Immediate Binding Mode Defeats Capacity Tracking

With volumeBindingMode: Immediate, PVCs are bound before any pod is scheduled — the scheduler never has the chance to filter nodes based on capacity. The CSIStorageCapacity objects are published but ignored by the scheduling pipeline. Always use WaitForFirstConsumer for topology-aware drivers when capacity tracking matters.

Capacity-Aware Scheduling Flow

When a pod with an unbound WaitForFirstConsumer PVC is scheduled, the VolumeBinding plugin in kube-scheduler filters and scores nodes using CSIStorageCapacity data.

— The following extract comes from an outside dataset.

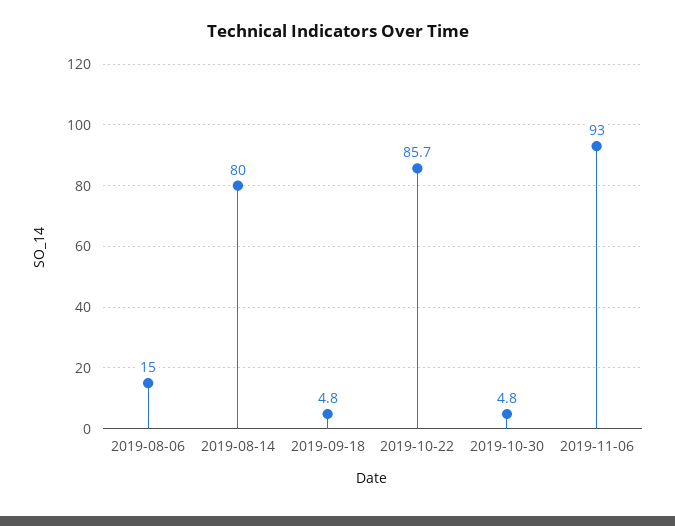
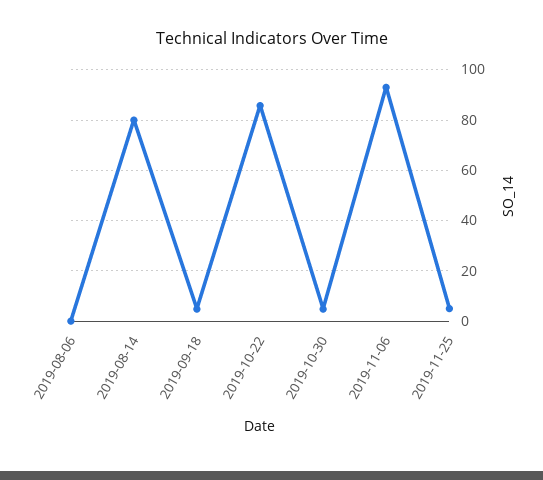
2019-08-06: 15 -> 0
2019-11-25: none -> 5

Capacity-aware scheduling (1.24+): kube-scheduler (VolumeBinding plugin) │ │ Pod created with unbound PVC requesting 200Gi on SC "ebs-gp3" │ │ Filter phase: │ ┌────────────────────────────────────────────────────────────┐ │ │ For each candidate node: │ │ │ 1. Determine node's topology: zone=us-east-1b │ │ │ 2. Find CSIStorageCapacity where: │ │ │ storageClassName = "ebs-gp3" │ │ │ nodeTopology matches node's zone label │ │ │ 3. Filter: capacity.capacity >= PVC.requests.storage │ │ │ AND capacity.maximumVolumeSize >= PVC request │ │ │ 4. If no matching CSIStorageCapacity → node passes │ │ │ (optimistic: nil capacity = unknown = assume sufficient)│ │ └────────────────────────────────────────────────────────────┘ │ │ Nodes in us-east-1a (0 Gi) → filtered out │ Nodes in us-east-1b (2 Ti) → pass (200Gi fits) │ Nodes in us-east-1c (10 Ti) → pass │ │ Score phase: higher capacity zones score higher │ (scheduler prefers zones with more headroom) │ │ Pod scheduled to node in us-east-1c │ VolumeBinding plugin annotates PVC with selected node │ external-provisioner calls CreateVolume in us-east-1c

VolumeBinding Plugin Behavior with Nil Capacity

CSIStorageCapacity State	Scheduler Behavior	Risk
Object exists, capacity >= PVC size	Node passes filter	Low — capacity confirmed
Object exists, capacity < PVC size	Node filtered out	None — avoided bad zone
Object exists, capacity = nil	Node passes (optimistic)	May fail at provision time
No object for this (SC, topology)	Node passes (optimistic)	May fail at provision time
maximumVolumeSize < PVC size	Node filtered out	None — volume would never fit

Topology Segments

A topology segment is a set of node labels that define a storage domain. For zone-scoped drivers (AWS EBS, GCE PD, Azure Disk), each availability zone is one segment. For node-scoped drivers (local volumes, TopoLVM), each node is one segment.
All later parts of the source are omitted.